With 46 chromosomes and six feet of DNA to copy every time most human cells divide, it’s not surprising that gaps or breaks sometimes show up in the finished product — especially when the cell is under stress or dividing rapidly, as in cancer.

But what is surprising — according to Thomas Glover, Ph.D., a geneticist at the University of Michigan Medical School — is that these breaks don’t always occur at random. Instead, chromosomes break at just a few specific locations during stages in the cell cycle when DNA is being copied, or replicated, and the cell is dividing into two identical daughter cells.


Arrows point to fragile site gaps or breaks in chromosomes.
Photo: Anne Casper

Scientists call them fragile sites, but the reasons for their inherent instability have remained a mystery. Now Glover and colleagues at the U-M Medical School and the Howard Hughes Medical Institute have discovered that a protein called ATR in a previously unknown molecular pathway protects fragile sites from breaking during DNA replication. Results of their research were published in the December 13, 2002, issue of Cell.
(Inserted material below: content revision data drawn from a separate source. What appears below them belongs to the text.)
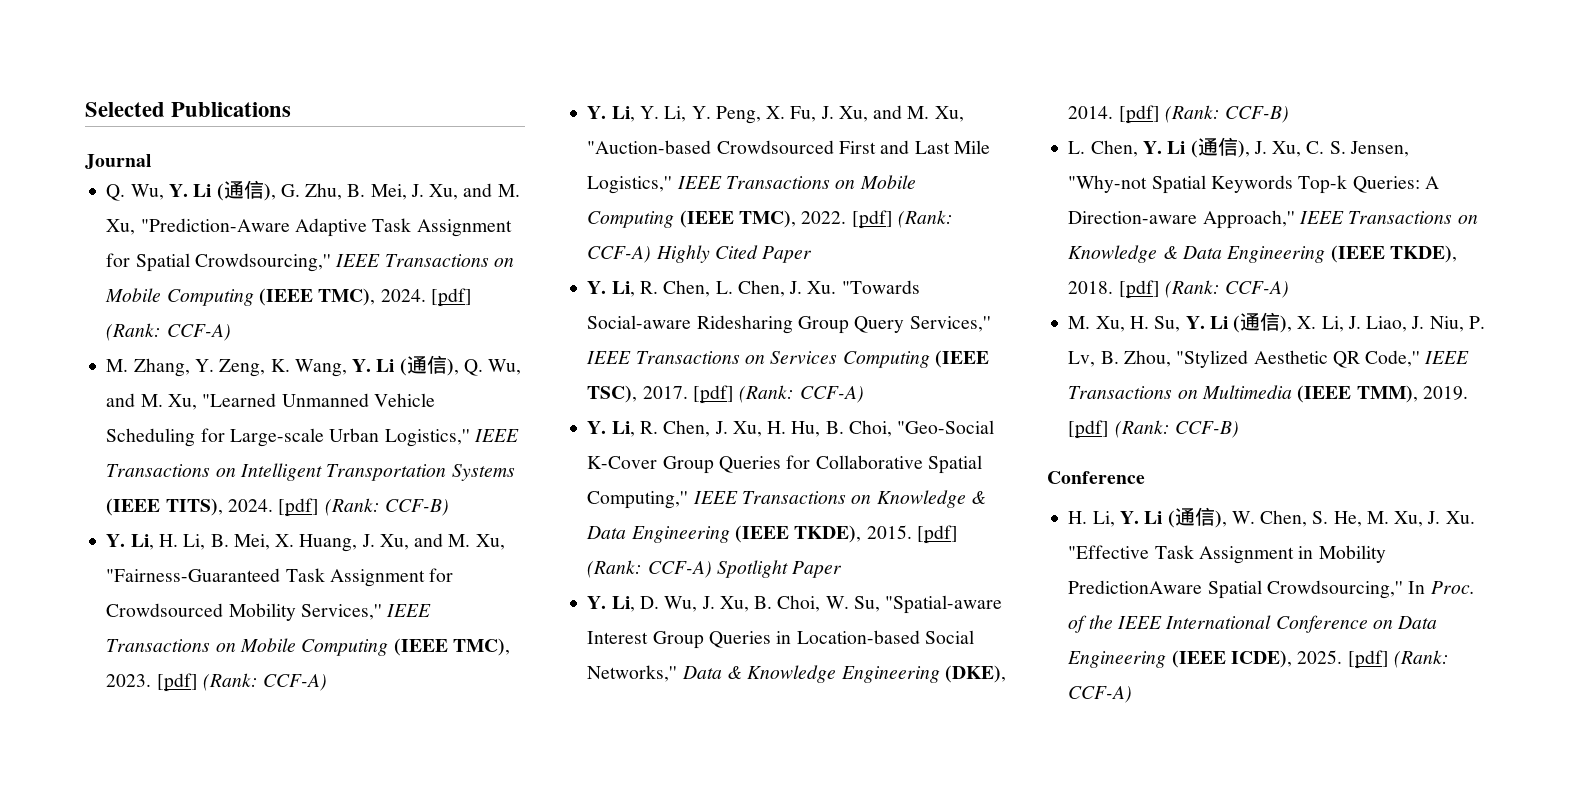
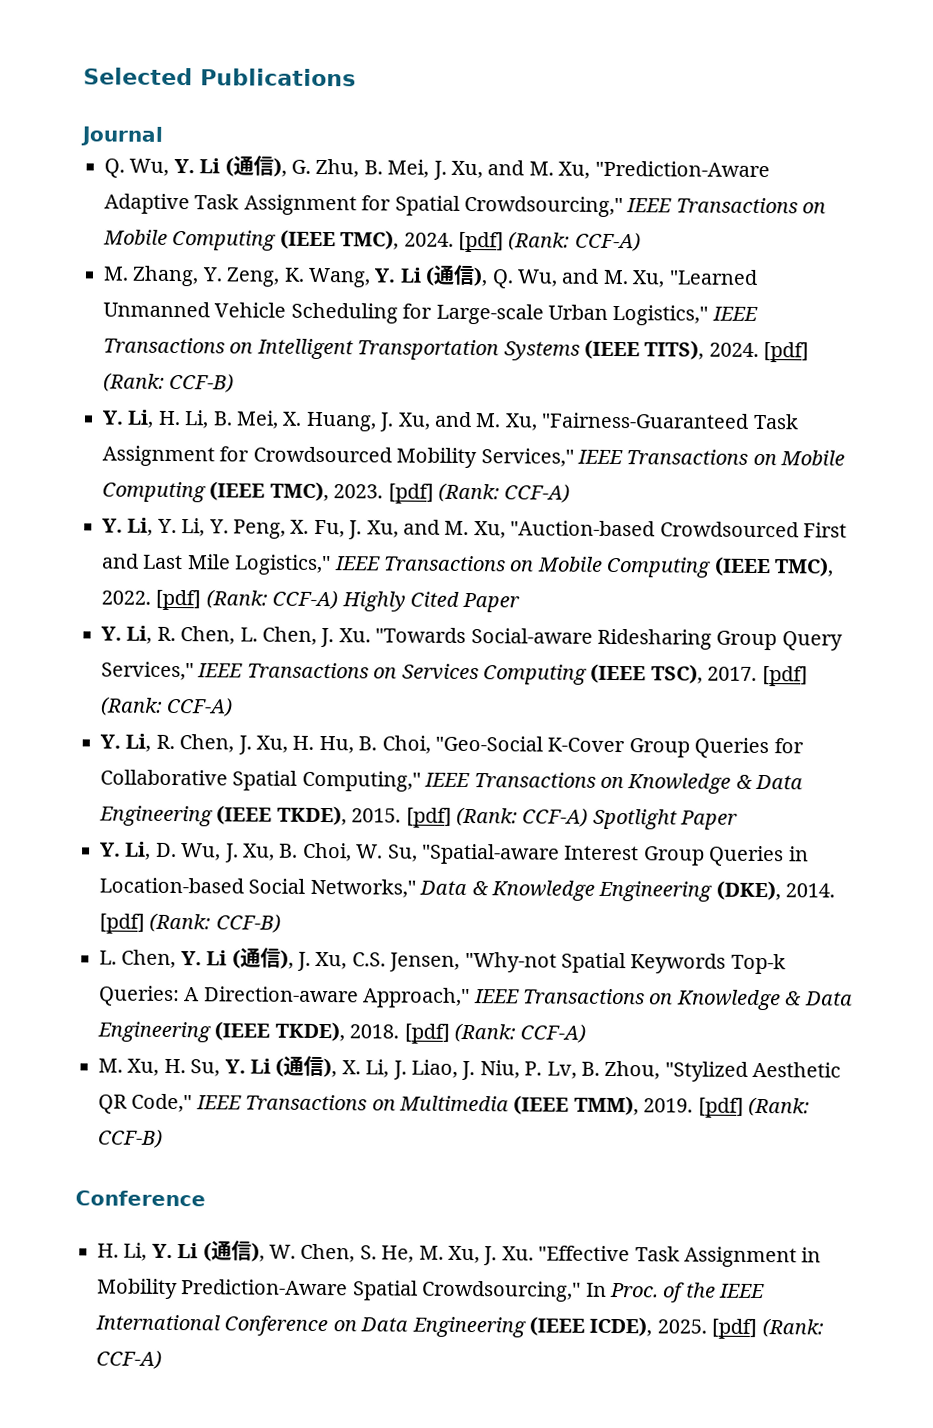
- L. Chen, Y. Li (通信), J. Xu, C. S. Jensen, "Why-not Spatial Keywords Top-k Queries: A Direction-aware Approach,'' IEEE Transactions on Knowledge & Data Engineering (IEEE TKDE), 2018.
+ L. Chen, Y. Li (通信), J. Xu, C.S. Jensen, "Why-not Spatial Keywords Top-k Queries: A Direction-aware Approach,'' IEEE Transactions on Knowledge & Data Engineering (IEEE TKDE), 2018.
- H. Li, Y. Li (通信), W. Chen, S. He, M. Xu, J. Xu. "Effective Task Assignment in Mobility PredictionAware Spatial Crowdsourcing,'' In Proc. of the IEEE International Conference on Data Engineering (IEEE ICDE), 2025.
+ H. Li, Y. Li (通信), W. Chen, S. He, M. Xu, J. Xu. "Effective Task Assignment in Mobility Prediction-Aware Spatial Crowdsourcing,'' In Proc. of the IEEE International Conference on Data Engineering (IEEE ICDE), 2025.

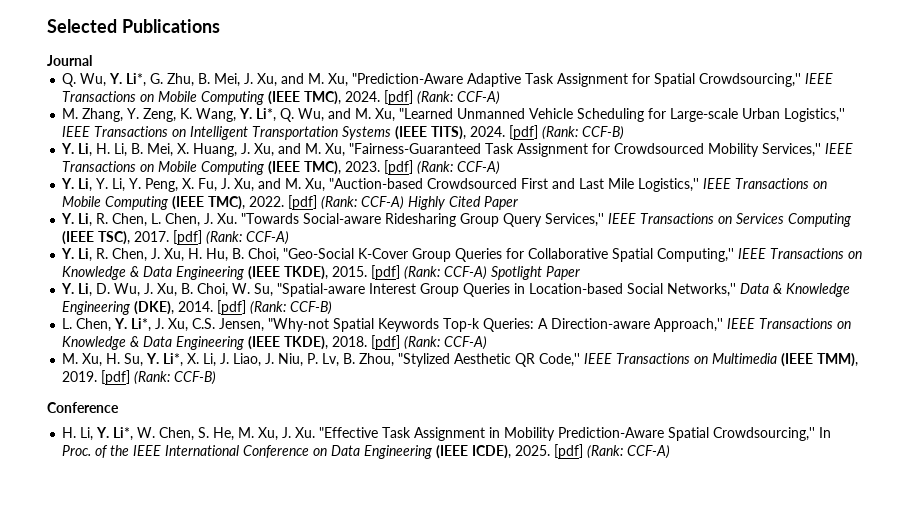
- Q. Wu, Y. Li (通信), G. Zhu, B. Mei, J. Xu, and M. Xu, "Prediction-Aware Adaptive Task Assignment for Spatial Crowdsourcing,'' IEEE Transactions on Mobile Computing (IEEE TMC), 2024.
+ Q. Wu, Y. Li*, G. Zhu, B. Mei, J. Xu, and M. Xu, "Prediction-Aware Adaptive Task Assignment for Spatial Crowdsourcing,'' IEEE Transactions on Mobile Computing (IEEE TMC), 2024.
- M. Zhang, Y. Zeng, K. Wang, Y. Li (通信), Q. Wu, and M. Xu, "Learned Unmanned Vehicle Scheduling for Large-scale Urban Logistics,'' IEEE Transactions on Intelligent Transportation Systems (IEEE TITS), 2024.
+ M. Zhang, Y. Zeng, K. Wang, Y. Li*, Q. Wu, and M. Xu, "Learned Unmanned Vehicle Scheduling for Large-scale Urban Logistics,'' IEEE Transactions on Intelligent Transportation Systems (IEEE TITS), 2024.
- L. Chen, Y. Li (通信), J. Xu, C.S. Jensen, "Why-not Spatial Keywords Top-k Queries: A Direction-aware Approach,'' IEEE Transactions on Knowledge & Data Engineering (IEEE TKDE), 2018.
+ L. Chen, Y. Li*, J. Xu, C.S. Jensen, "Why-not Spatial Keywords Top-k Queries: A Direction-aware Approach,'' IEEE Transactions on Knowledge & Data Engineering (IEEE TKDE), 2018.
- M. Xu, H. Su, Y. Li (通信), X. Li, J. Liao, J. Niu, P. Lv, B. Zhou, "Stylized Aesthetic QR Code,'' IEEE Transactions on Multimedia (IEEE TMM), 2019.
+ M. Xu, H. Su, Y. Li*, X. Li, J. Liao, J. Niu, P. Lv, B. Zhou, "Stylized Aesthetic QR Code,'' IEEE Transactions on Multimedia (IEEE TMM), 2019.
- H. Li, Y. Li (通信), W. Chen, S. He, M. Xu, J. Xu. "Effective Task Assignment in Mobility Prediction-Aware Spatial Crowdsourcing,'' In Proc. of the IEEE International Conference on Data Engineering (IEEE ICDE), 2025.
+ H. Li, Y. Li*, W. Chen, S. He, M. Xu, J. Xu. "Effective Task Assignment in Mobility Prediction-Aware Spatial Crowdsourcing,'' In Proc. of the IEEE International Conference on Data Engineering (IEEE ICDE), 2025.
“ATR recognizes areas called stalled replication forks where the DNA-copying process is blocked,” says Anne M. Casper, a U-M graduate student in human genetics who is first author of the Cell paper. “For reasons we don’t understand, fragile sites seem to be difficult to copy. When replication starts to stall, ATR sends out a chemical signal telling the cell to shut down replication until it can fix the problem.”


Artist’s depiction of a stalled replication fork in DNA.
Illustration: ClearScience

“If you complete the cell cycle without replicating the fragile site and the cell continues into metaphase, our hypothesis is that the cell goes into metaphase with a gap in the chromosome,” says Glover. “That can lead to double-strand breaks, chromatid recombination and all sorts of things that aren’t supposed to occur.” Since fragile site breaks are very common in some tumor cells and often take place near genes associated with tumors, defects in the ATR protein pathway may be involved in the progression of cancer.

The research study was funded by the National Institutes of Health. Casper is supported by a predoctoral fellowship from the National Science Founda-tion. Martin F. Arlt, Ph.D., a U-M post-doctoral fellow in human genetics, and Paul Nghiem, Ph.D., a Howard Hughes Medical Institute post-doctoral fellow at Harvard University, were collaborators on the study.